Mr. Hackett, cinquanta anni che per quel disco non sembrano passati affatto.
«Uscì nel novembre del 1974 e Dio solo sa quanto sia stato importante per la band anche se non avremmo mai immaginato diventasse così grande per il pubblico. Nello show che porterò anche in Italia dal 31 ottobre a Roma e a seguire Bologna, Padova e Milano per poi chiudere il 5 novembre al Colosseo di Torino, farò solo nove pezzi di Lambs, i più importanti, ma sono certo che i fan saranno comunque felici».
Lambs, come lo chiama lei, non fu un successo immediato, o sbaglio?
«Assolutamente no, anche perché fu un album controverso.

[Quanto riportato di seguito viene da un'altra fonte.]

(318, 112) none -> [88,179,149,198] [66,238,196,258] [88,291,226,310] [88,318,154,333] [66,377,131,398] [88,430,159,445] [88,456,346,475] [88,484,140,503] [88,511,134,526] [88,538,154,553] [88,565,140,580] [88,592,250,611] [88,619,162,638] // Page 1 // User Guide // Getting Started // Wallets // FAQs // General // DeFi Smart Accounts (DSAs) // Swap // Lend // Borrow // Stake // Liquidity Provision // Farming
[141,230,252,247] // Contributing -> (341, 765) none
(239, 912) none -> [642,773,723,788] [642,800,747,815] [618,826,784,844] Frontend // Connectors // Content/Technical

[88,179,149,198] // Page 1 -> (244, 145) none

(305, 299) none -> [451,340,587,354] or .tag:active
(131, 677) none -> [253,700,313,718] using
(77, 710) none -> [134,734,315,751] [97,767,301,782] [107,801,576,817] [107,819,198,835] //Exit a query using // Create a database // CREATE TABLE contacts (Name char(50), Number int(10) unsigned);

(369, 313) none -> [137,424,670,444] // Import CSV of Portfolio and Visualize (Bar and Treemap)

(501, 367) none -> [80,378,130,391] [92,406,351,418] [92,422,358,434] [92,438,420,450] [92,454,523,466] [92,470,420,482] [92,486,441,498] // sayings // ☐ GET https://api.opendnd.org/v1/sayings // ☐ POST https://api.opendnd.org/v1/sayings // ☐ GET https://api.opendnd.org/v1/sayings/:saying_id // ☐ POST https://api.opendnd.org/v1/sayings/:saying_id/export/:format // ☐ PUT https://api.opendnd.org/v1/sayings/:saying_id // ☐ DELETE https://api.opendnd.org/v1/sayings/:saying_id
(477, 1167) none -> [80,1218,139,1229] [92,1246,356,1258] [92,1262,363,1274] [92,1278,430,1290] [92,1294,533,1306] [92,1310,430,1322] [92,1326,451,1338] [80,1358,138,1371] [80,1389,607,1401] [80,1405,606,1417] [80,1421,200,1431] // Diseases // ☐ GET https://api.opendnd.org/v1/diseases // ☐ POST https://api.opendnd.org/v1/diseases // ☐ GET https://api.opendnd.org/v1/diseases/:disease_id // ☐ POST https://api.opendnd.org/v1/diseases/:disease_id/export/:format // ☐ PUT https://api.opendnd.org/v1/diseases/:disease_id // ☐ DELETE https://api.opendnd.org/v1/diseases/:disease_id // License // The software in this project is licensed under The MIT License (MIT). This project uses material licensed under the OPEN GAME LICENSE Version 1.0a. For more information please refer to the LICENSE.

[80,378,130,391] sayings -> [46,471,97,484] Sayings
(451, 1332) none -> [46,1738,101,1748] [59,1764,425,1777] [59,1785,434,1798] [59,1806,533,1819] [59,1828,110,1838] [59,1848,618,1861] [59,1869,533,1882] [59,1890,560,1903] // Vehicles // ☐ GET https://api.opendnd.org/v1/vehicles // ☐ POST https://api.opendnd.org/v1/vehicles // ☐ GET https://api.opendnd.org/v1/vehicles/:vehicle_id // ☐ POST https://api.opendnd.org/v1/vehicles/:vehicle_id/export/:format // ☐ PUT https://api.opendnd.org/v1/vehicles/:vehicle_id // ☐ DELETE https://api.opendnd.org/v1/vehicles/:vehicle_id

Foxtrot che uscì due anni prima, al cospetto fu un fulmine da classifica».
Per quali ragioni?
«La principale era che all’epoca non suonavamo niente di quello che si sentiva in giro, canzoni che duravano 7, 11 minuti o anche più lunghe. Cinquanta anni fa era pura avanguardia e ci volle un po’ per farla arrivare anche se una grossa spinta verso il cambiamento ce la diede Sgt. Pepper’s dei Beatles. Forse non l’ho mai detto ma tutto partì dall’aver ascoltaro la rivoluzione che c’era in quell’album».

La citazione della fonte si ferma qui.